- _Instructions for the task_: All entries below are to be reproduced exactly.

- _Exercise material_:

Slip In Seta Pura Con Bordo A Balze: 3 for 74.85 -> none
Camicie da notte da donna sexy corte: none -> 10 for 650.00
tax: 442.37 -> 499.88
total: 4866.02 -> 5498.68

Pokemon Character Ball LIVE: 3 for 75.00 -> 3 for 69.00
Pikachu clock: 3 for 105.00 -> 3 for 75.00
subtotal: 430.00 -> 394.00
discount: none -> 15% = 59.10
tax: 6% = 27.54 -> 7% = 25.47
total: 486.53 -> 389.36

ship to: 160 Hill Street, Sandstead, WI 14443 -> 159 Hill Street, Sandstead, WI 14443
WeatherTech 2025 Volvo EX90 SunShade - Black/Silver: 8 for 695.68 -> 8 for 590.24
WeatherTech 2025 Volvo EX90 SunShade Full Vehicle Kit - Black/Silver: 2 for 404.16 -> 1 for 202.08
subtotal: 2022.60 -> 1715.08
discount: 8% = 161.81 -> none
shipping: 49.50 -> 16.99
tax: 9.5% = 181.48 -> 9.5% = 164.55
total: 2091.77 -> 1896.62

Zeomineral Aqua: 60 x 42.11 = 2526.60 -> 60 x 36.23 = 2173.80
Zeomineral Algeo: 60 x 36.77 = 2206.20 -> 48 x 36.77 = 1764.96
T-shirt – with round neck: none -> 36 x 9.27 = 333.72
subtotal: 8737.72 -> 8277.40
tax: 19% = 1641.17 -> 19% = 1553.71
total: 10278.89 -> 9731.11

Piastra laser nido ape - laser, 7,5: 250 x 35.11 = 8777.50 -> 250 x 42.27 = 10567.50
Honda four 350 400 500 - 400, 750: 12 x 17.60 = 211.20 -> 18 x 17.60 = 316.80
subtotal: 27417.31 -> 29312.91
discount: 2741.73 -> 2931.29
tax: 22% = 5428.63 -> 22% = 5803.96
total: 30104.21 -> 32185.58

- _Reply to the exercise_:
Slip In Seta Pura Con Bordo A Balze: 3 for 74.85 -> none
Camicie da notte da donna sexy corte: none -> 10 for 650.00
tax: 442.37 -> 499.88
total: 4866.02 -> 5498.68

Pokemon Character Ball LIVE: 3 for 75.00 -> 3 for 69.00
Pikachu clock: 3 for 105.00 -> 3 for 75.00
subtotal: 430.00 -> 394.00
discount: none -> 15% = 59.10
tax: 6% = 27.54 -> 7% = 25.47
total: 486.53 -> 389.36

ship to: 160 Hill Street, Sandstead, WI 14443 -> 159 Hill Street, Sandstead, WI 14443
WeatherTech 2025 Volvo EX90 SunShade - Black/Silver: 8 for 695.68 -> 8 for 590.24
WeatherTech 2025 Volvo EX90 SunShade Full Vehicle Kit - Black/Silver: 2 for 404.16 -> 1 for 202.08
subtotal: 2022.60 -> 1715.08
discount: 8% = 161.81 -> none
shipping: 49.50 -> 16.99
tax: 9.5% = 181.48 -> 9.5% = 164.55
total: 2091.77 -> 1896.62

Zeomineral Aqua: 60 x 42.11 = 2526.60 -> 60 x 36.23 = 2173.80
Zeomineral Algeo: 60 x 36.77 = 2206.20 -> 48 x 36.77 = 1764.96
T-shirt – with round neck: none -> 36 x 9.27 = 333.72
subtotal: 8737.72 -> 8277.40
tax: 19% = 1641.17 -> 19% = 1553.71
total: 10278.89 -> 9731.11

Piastra laser nido ape - laser, 7,5: 250 x 35.11 = 8777.50 -> 250 x 42.27 = 10567.50
Honda four 350 400 500 - 400, 750: 12 x 17.60 = 211.20 -> 18 x 17.60 = 316.80
subtotal: 27417.31 -> 29312.91
discount: 2741.73 -> 2931.29
tax: 22% = 5428.63 -> 22% = 5803.96
total: 30104.21 -> 32185.58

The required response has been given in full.